Thanks for your patience as we work through some speed issues we’ve had for far too long. This has been very frustrating for my team, not to mention expensive.
Just today I was reading an article on my local news site about hackers. There’s been plenty of talk about hackers, whether it’s because of the password leaks because of hacks into LinkedIn, Yahoo, and the hundreds of other high profile sites/cases, or because of the hacker influence on the 2016 U.S. presidential elections.
Hackers seems to be a far away thing, not really impacting our day-to-day life (that’s arguable, I know). But it has definitely impacted me, my developers, and my users, every single day.
Just yesterday we had a pretty light day… only a few thousand hacking attempts were made.
Only a few thousand.
It made our server slower, because instead of just serving our users, it had to address the hackers requests. So, users write us and report that it takes 20 or 30 seconds for a page to load.
That is ridiculous, and unacceptable.
My team gets distracted because I say “stop what you are doing and let’s address this.” That means that what they are working on gets put on hold… and JibberJobber evolves and improves slower than it should.

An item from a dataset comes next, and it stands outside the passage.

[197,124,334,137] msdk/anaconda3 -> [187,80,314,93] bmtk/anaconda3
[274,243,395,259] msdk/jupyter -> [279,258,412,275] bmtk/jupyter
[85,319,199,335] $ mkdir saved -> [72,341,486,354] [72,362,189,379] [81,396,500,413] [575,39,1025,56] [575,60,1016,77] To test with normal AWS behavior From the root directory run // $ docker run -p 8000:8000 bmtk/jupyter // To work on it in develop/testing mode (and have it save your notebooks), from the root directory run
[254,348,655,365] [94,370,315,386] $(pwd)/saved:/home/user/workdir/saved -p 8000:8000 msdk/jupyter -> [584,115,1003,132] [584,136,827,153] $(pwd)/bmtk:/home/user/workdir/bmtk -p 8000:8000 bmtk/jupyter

This problem is frustrating and expensive.
It is also demoralizing to everyone involved.
We have a plan moving forward, though. It’s like Plan B, but really, Plan L or J. We’ve been working on this problem for years.
I think this is the right plan, though. We have a new server admin involved, and will be switching JibberJobber to Amazon’s hosting environment. That makes me nervous just typing it, only because when we first launched JibberJobber Amazon was having all kinds of reliability issues… it just didn’t seem ready to host our stuff yet.
But I think it’s time. We’re moving forward on switching to Amazon, the pioneer and leader in cloud hosting. Inherent in that move should be always-the-best hardware, as well as anti-bad-guy software to keep the hacking down. Those are two great benefits of the move.
In addition, the new server admin will be working on finding and identifying any place that he can help, including speed optimization, security, and other stuff (contingency, code delivery, and other things the developers will know about, but users typically won’t see).
I hope that this change brings noticeable differences… faster JibberJobber, more reliable uptime, etc. I appreciate your patience as we’ve worked our way through this, and look forward to having my developers spend more time on making JibberJobber better, and not as much time on reacting to bad guys.
Jason, I think this is a good move to Amazon Cloud. I have an excellent hosting company for my WordPress sites, but I have attempted to use Amazon for some file/video storage stuff. I’m not on the platform, mostly because it was too difficult for me to work through the techie stuff Amazon needs and then interfacing that to my Host site.
But this is child’s play to SysAdmin types. And since you are moving the program and database there, everything is in one place as is now and you won’t have the complexities I had without knowing what I was really doing .
Different complexities, of course. But if you are looking at great hardware, great CDN, good defenses against the bad guys and a green field for upgrades, Amazon, in my opinion, is a good choice.
Thanks Scot… Amazon’s interfaces are ridiculously complex and ugly, but aside from that, I’m pretty excited to move to this solution and hope that it proves to be a great place for my users.